Difference listings
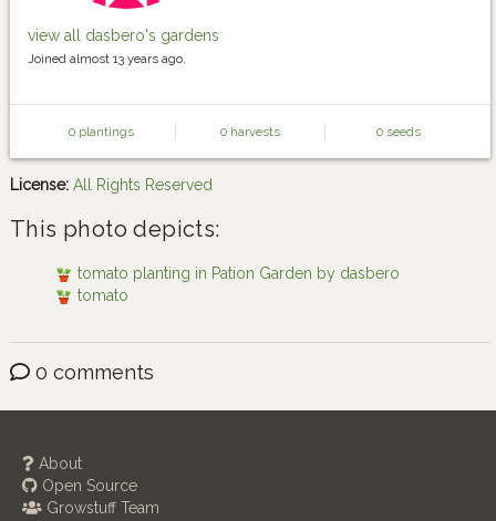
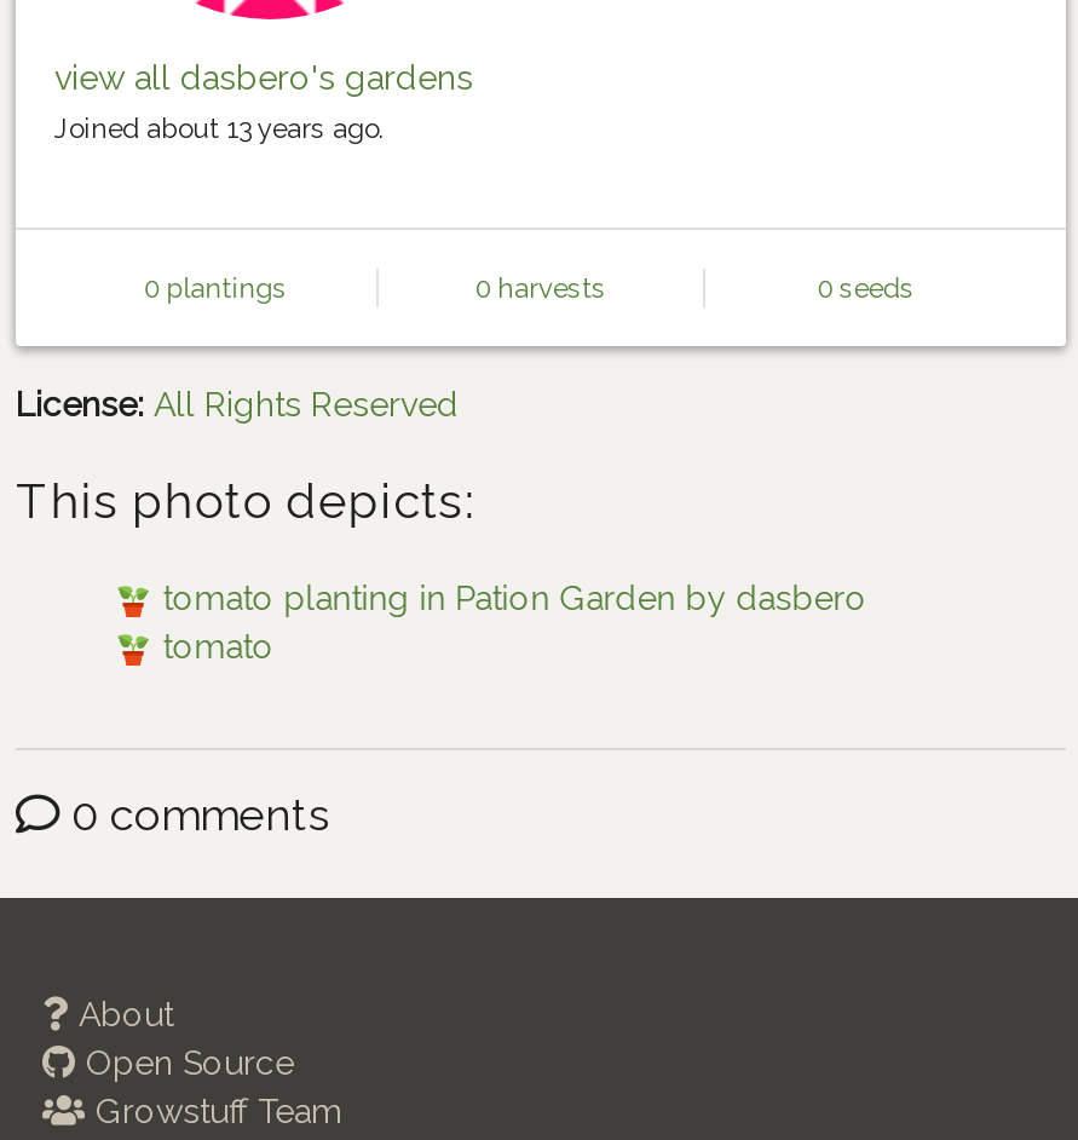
[28,51,186,67] Joined almost 13 years ago. -> [54,112,386,146] Joined about 13 years ago.

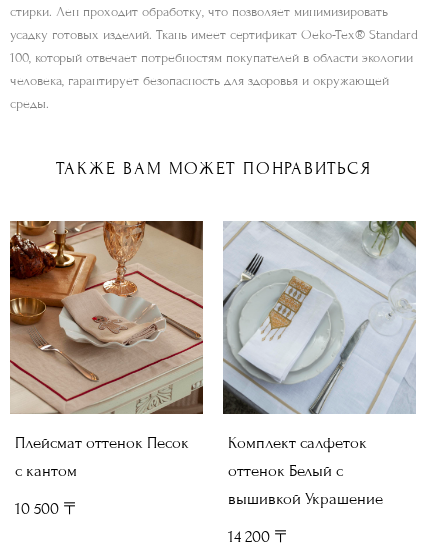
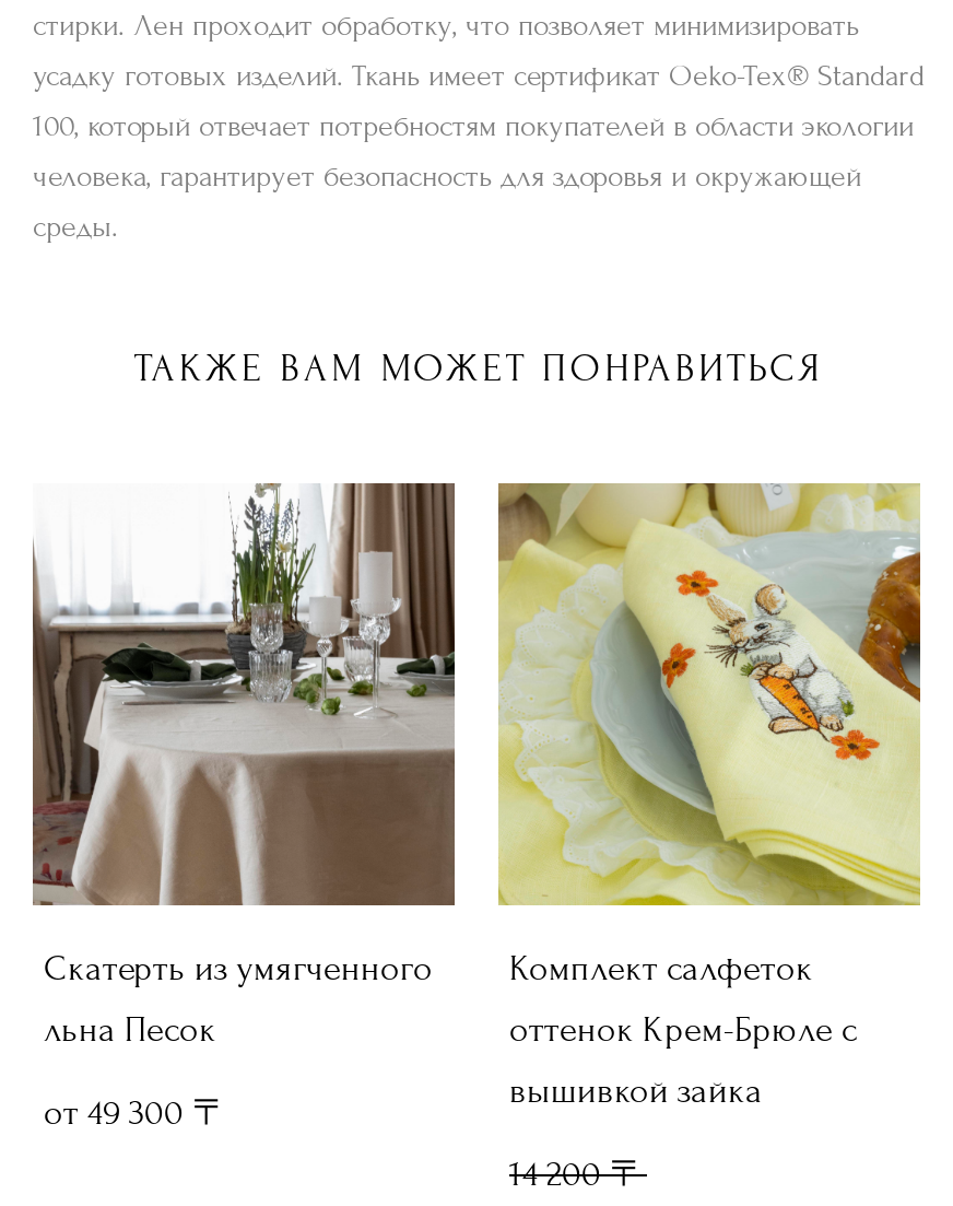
[9,220,204,481] [image] | Плейсмат оттенок Песок | с кантом -> [31,481,457,1052] [image] | Скатерть из умягченного | льна Песок
[222,220,416,415] [image] -> [496,481,922,908] [image]
[228,461,343,481] оттенок Белый с -> [509,1009,857,1052] оттенок Крем-Брюле с
[228,489,383,509] вышивкой Украшение -> [509,1070,763,1113] вышивкой зайка
[15,499,80,519] 10 500 〒 -> [44,1092,230,1135] от 49 300 〒

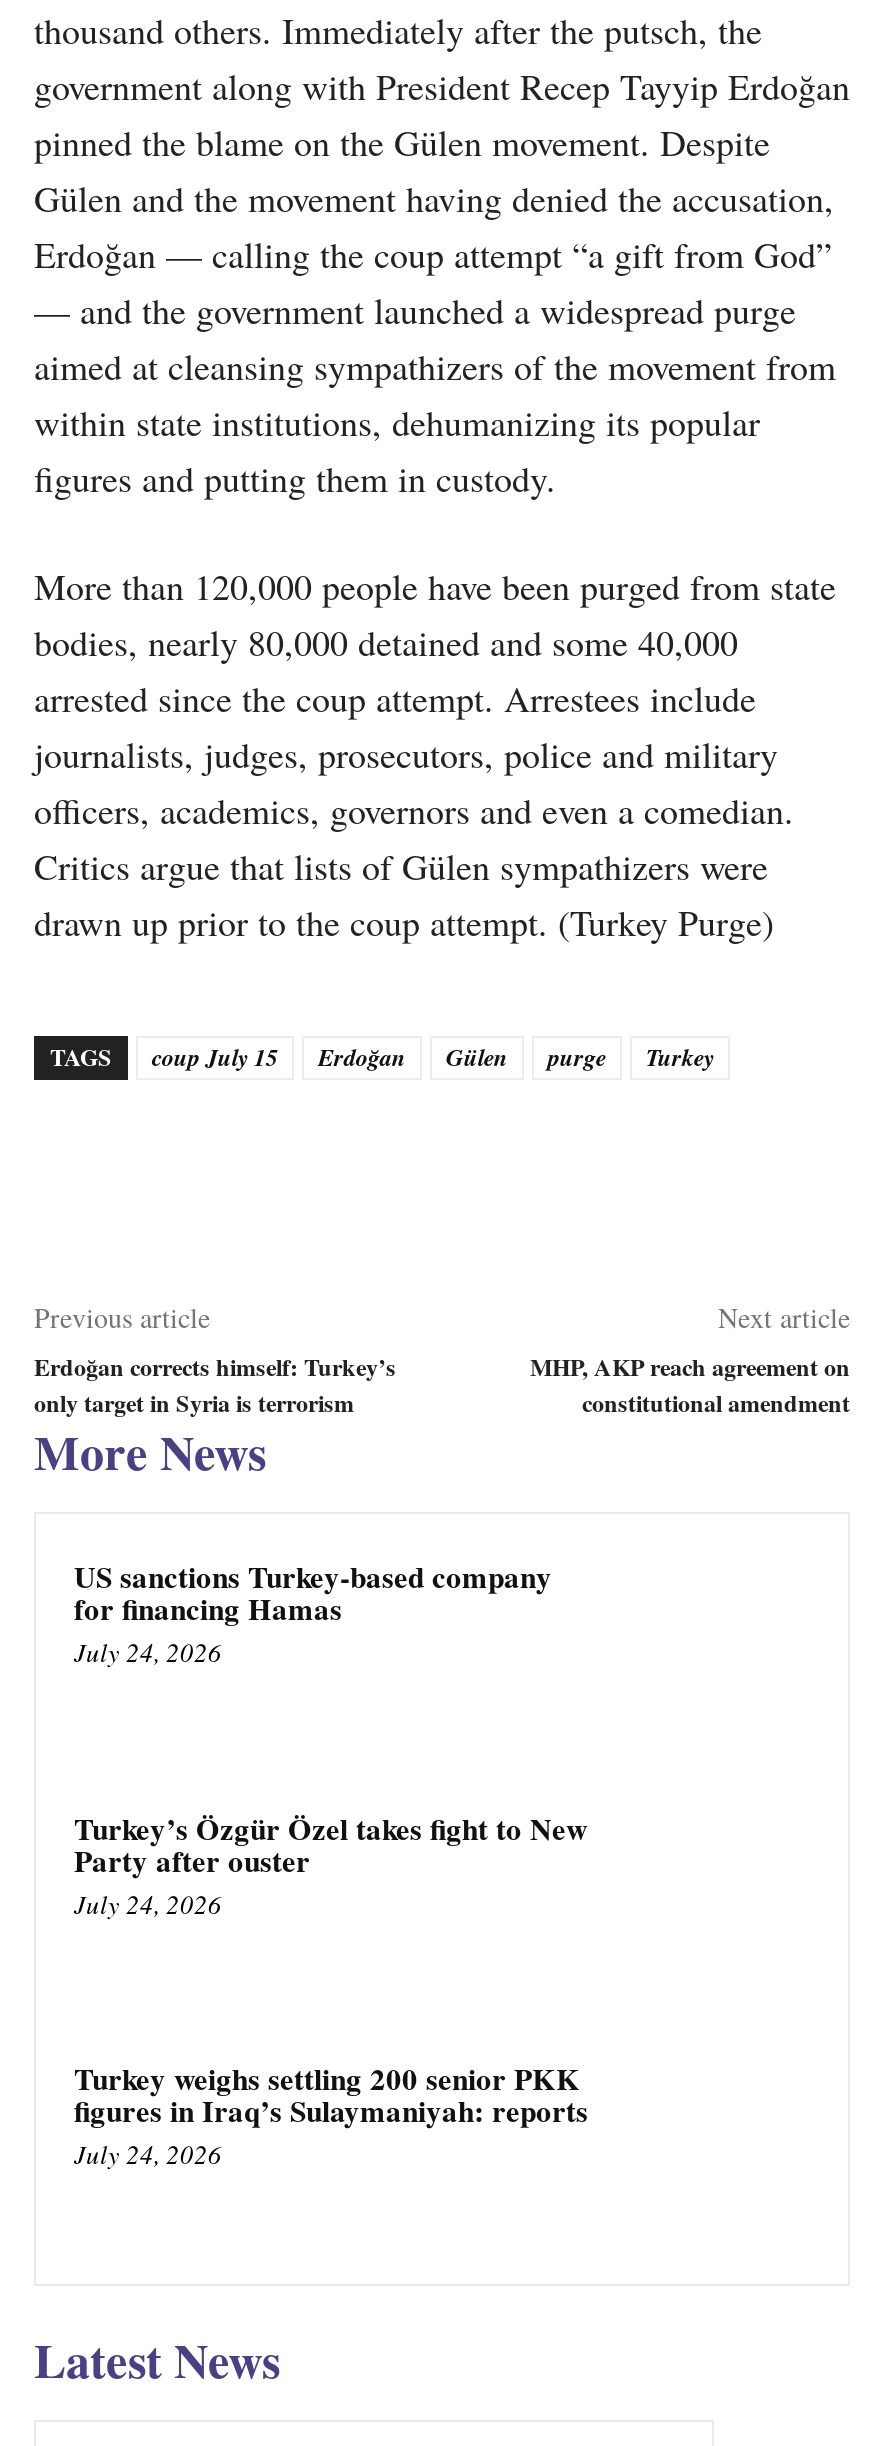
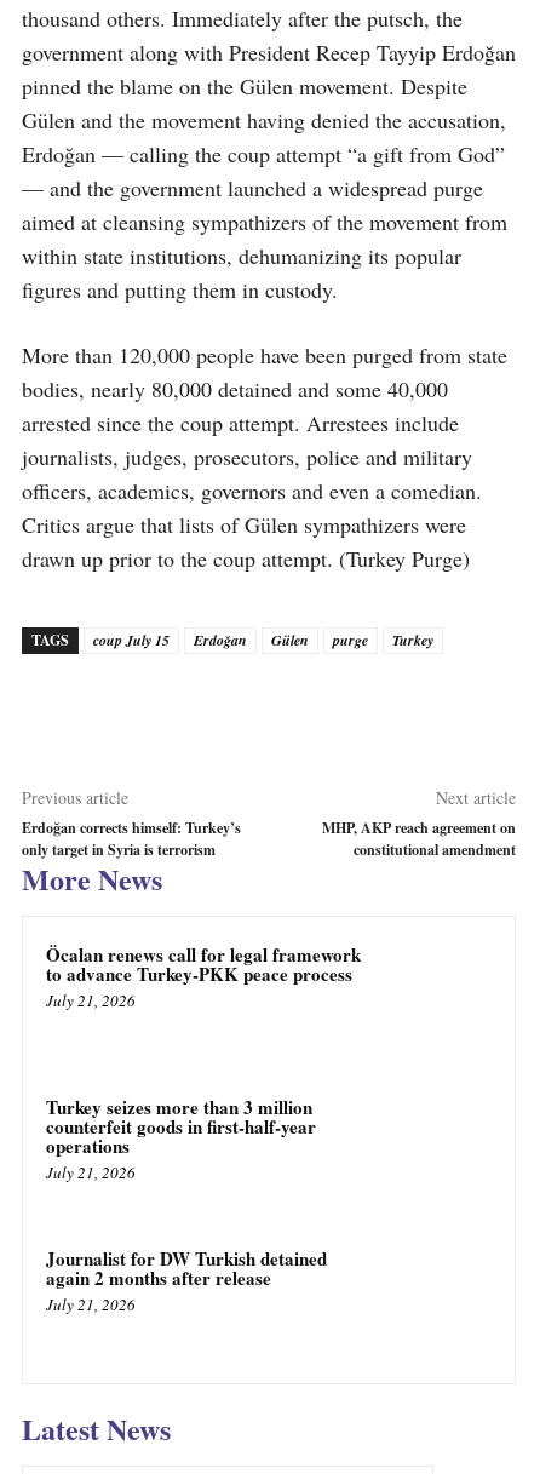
[74,1554,552,1670] US sanctions Turkey-based company | for financing Hamas | July 24, 2026 -> [46,941,361,1011] Öcalan renews call for legal framework | to advance Turkey-PKK peace process | July 21, 2026
[74,1806,588,1922] Turkey’s Özgür Özel takes fight to New | Party after ouster | July 24, 2026 -> [46,1093,316,1183] Turkey seizes more than 3 million | counterfeit goods in first-half-year | operations | July 21, 2026
[74,2057,588,2173] Turkey weighs settling 200 senior PKK | figures in Iraq’s Sulaymaniyah: reports | July 24, 2026 -> [46,1246,327,1316] Journalist for DW Turkish detained | again 2 months after release | July 21, 2026

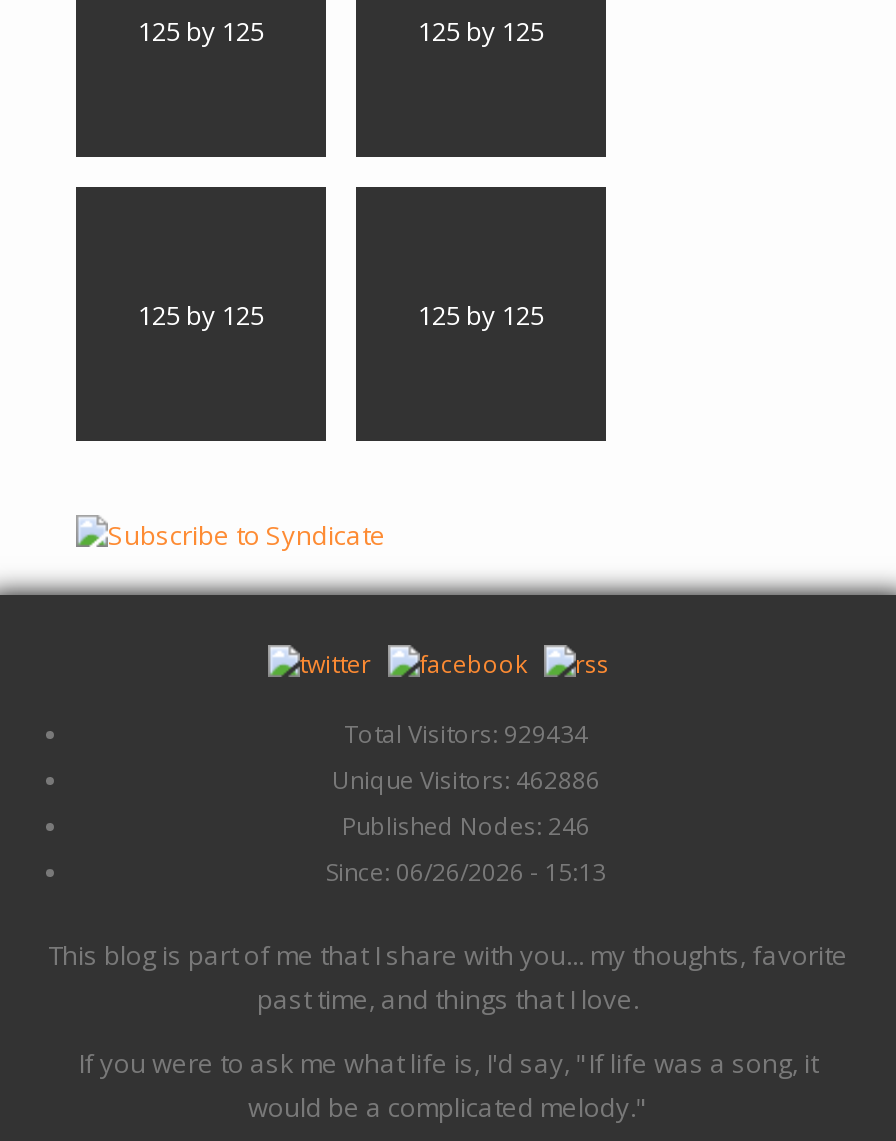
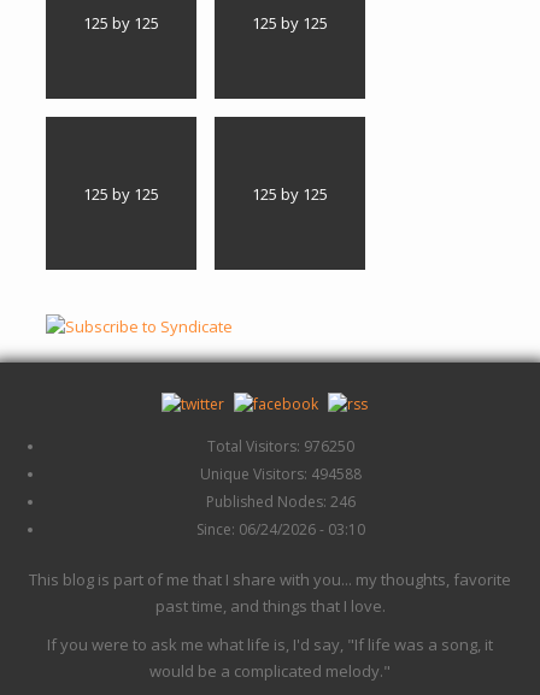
[344,718,588,752] Total Visitors: 929434 -> [207,436,354,457] Total Visitors: 976250
[332,764,600,798] Unique Visitors: 462886 -> [200,464,362,485] Unique Visitors: 494588
[326,856,606,890] Since: 06/26/2026 - 15:13 -> [196,520,365,540] Since: 06/24/2026 - 03:10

> **What is needed**
Reproduce each line from the data that has "оттенок" in it.

> **Written response**
[9,220,204,481] [image] | Плейсмат оттенок Песок | с кантом -> [31,481,457,1052] [image] | Скатерть из умягченного | льна Песок
[228,461,343,481] оттенок Белый с -> [509,1009,857,1052] оттенок Крем-Брюле с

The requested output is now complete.